▶ **What the task asks**:
Print, from the listing below, the lines starting at the line containing "-167,9 +167,9 @@" and ending at the line containing "#f0f2f5; color: #701a75;", exactly as they stand, and print nothing else.

(Beginning of Given data)

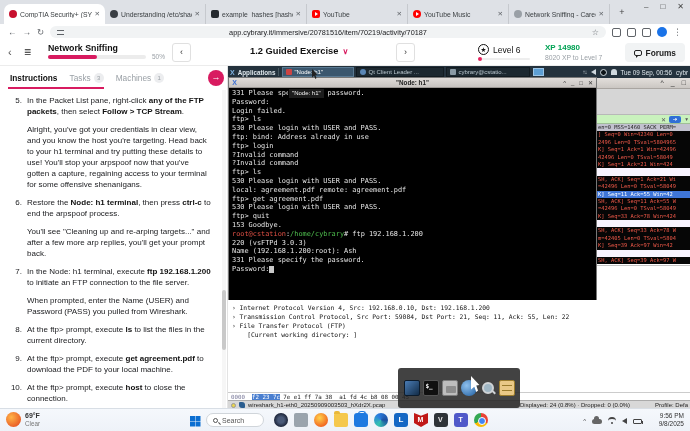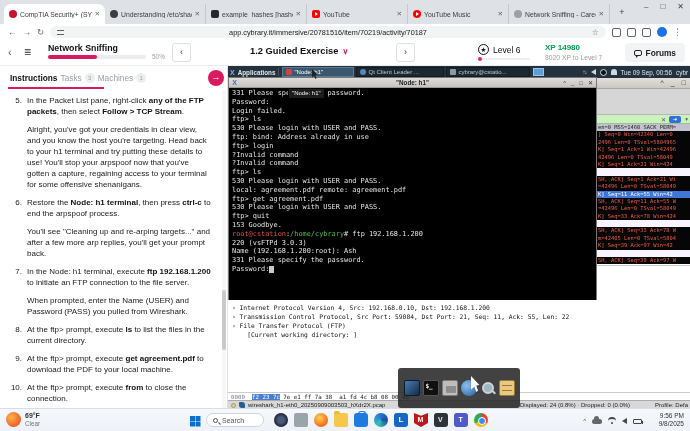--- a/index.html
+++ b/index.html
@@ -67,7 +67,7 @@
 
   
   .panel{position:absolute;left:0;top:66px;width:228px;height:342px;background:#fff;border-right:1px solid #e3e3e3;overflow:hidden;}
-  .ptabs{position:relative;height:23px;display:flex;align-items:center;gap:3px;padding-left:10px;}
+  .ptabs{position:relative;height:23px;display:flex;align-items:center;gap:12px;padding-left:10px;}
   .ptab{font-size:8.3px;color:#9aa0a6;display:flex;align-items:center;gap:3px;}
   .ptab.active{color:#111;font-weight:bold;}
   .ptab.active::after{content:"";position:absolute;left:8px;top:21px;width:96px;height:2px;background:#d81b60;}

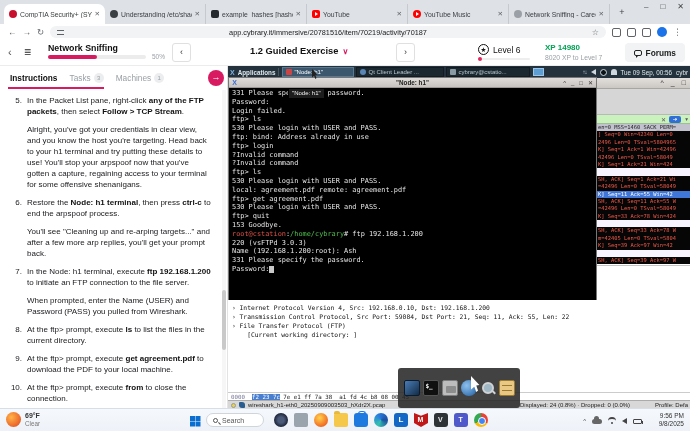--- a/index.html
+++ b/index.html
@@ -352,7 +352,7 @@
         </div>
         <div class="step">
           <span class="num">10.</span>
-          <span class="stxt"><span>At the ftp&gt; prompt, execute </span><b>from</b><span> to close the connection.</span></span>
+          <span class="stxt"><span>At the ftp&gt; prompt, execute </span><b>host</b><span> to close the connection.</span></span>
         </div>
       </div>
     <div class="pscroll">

(End of Given data)
(Beginning of Given data)

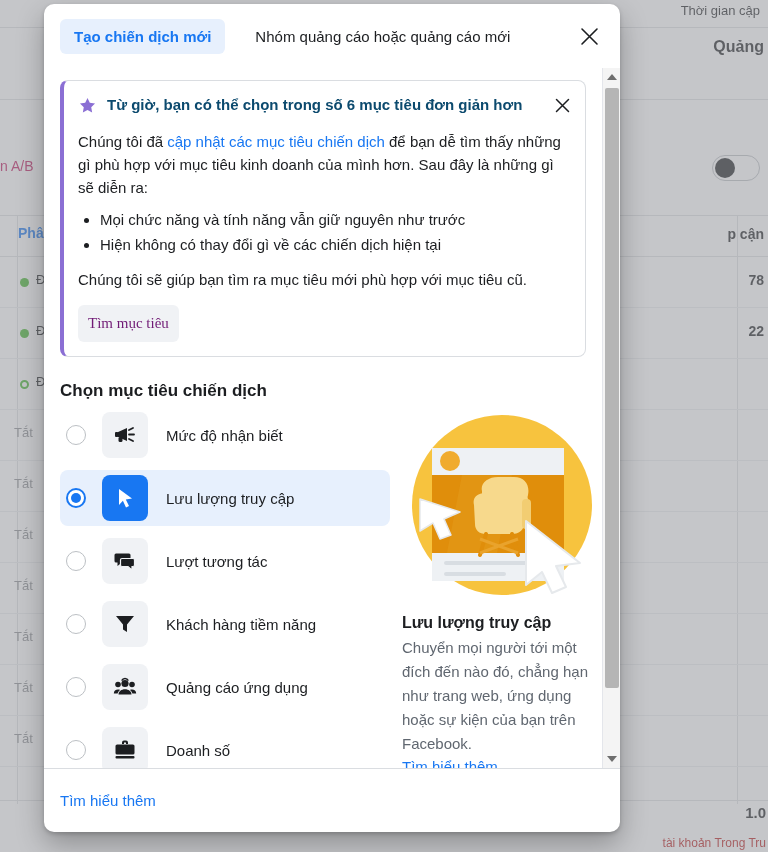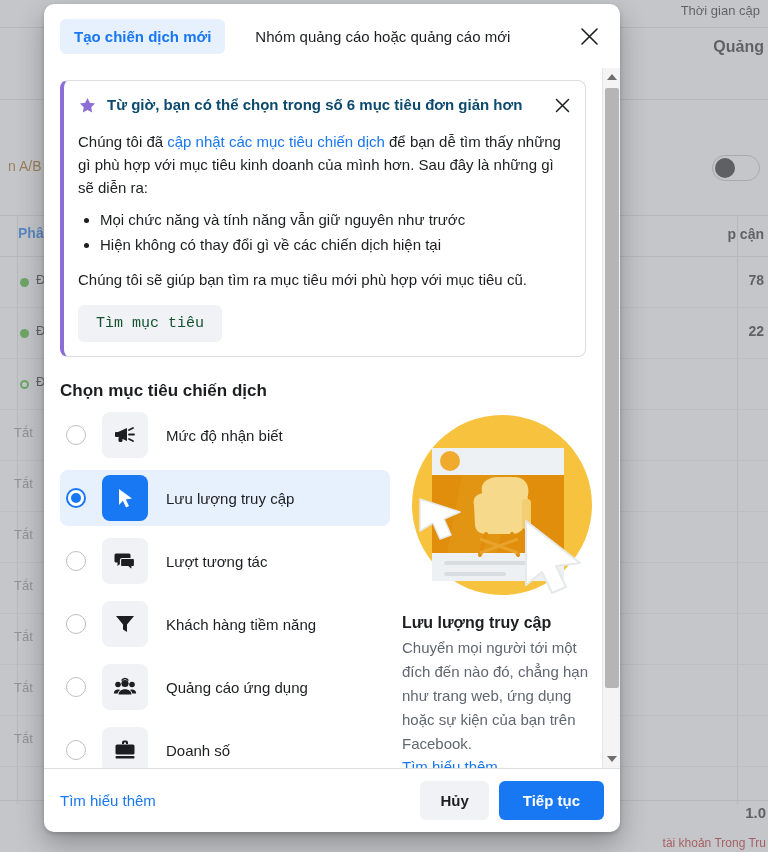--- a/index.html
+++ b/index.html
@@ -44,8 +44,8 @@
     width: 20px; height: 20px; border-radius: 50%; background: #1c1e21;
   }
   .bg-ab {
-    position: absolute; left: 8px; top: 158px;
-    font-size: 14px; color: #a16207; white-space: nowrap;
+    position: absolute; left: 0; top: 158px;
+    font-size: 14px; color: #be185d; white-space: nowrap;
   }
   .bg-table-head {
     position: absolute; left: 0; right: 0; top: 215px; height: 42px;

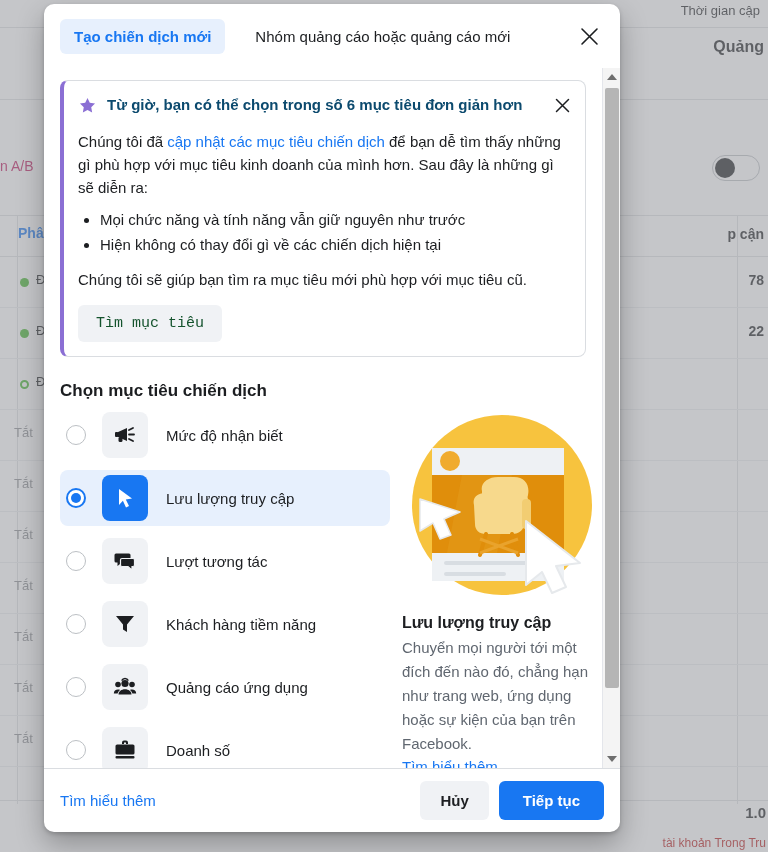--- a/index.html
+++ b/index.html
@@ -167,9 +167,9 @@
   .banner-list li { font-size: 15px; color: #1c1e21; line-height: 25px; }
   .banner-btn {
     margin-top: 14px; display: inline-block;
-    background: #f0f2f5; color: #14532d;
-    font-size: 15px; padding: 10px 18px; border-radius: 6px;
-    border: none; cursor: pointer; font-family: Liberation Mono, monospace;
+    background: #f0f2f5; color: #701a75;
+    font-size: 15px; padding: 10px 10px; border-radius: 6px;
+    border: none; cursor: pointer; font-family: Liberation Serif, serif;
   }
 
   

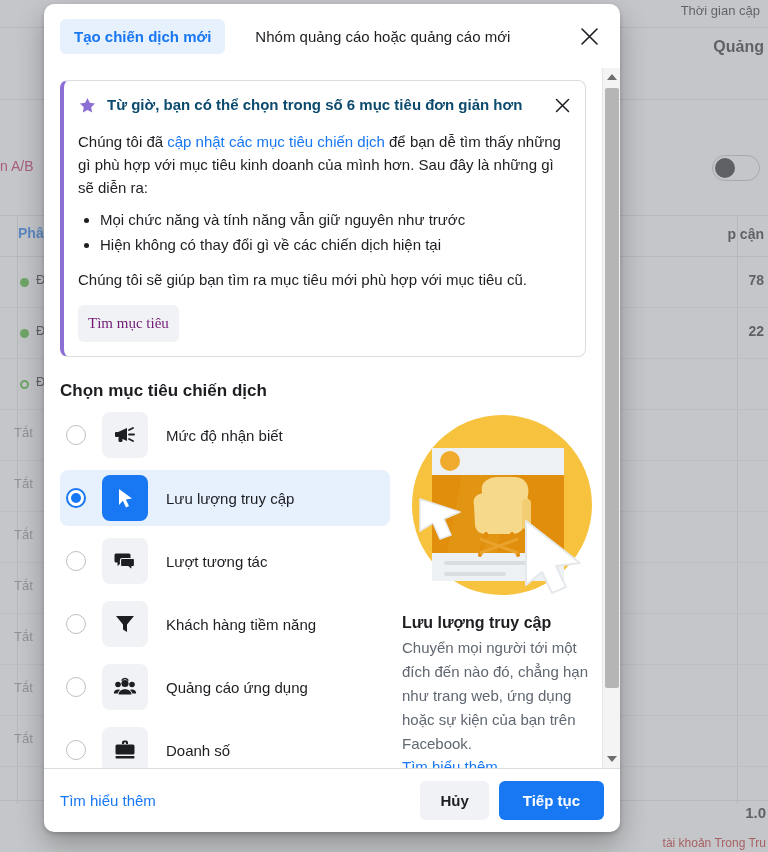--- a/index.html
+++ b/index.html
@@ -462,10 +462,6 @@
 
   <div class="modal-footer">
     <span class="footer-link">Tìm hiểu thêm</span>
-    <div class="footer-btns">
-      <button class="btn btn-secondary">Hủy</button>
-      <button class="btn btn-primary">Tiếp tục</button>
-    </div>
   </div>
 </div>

(End of Given data)

▶ **Answer to this problem**:
@@ -167,9 +167,9 @@
   .banner-list li { font-size: 15px; color: #1c1e21; line-height: 25px; }
   .banner-btn {
     margin-top: 14px; display: inline-block;
-    background: #f0f2f5; color: #14532d;
-    font-size: 15px; padding: 10px 18px; border-radius: 6px;
-    border: none; cursor: pointer; font-family: Liberation Mono, monospace;
+    background: #f0f2f5; color: #701a75;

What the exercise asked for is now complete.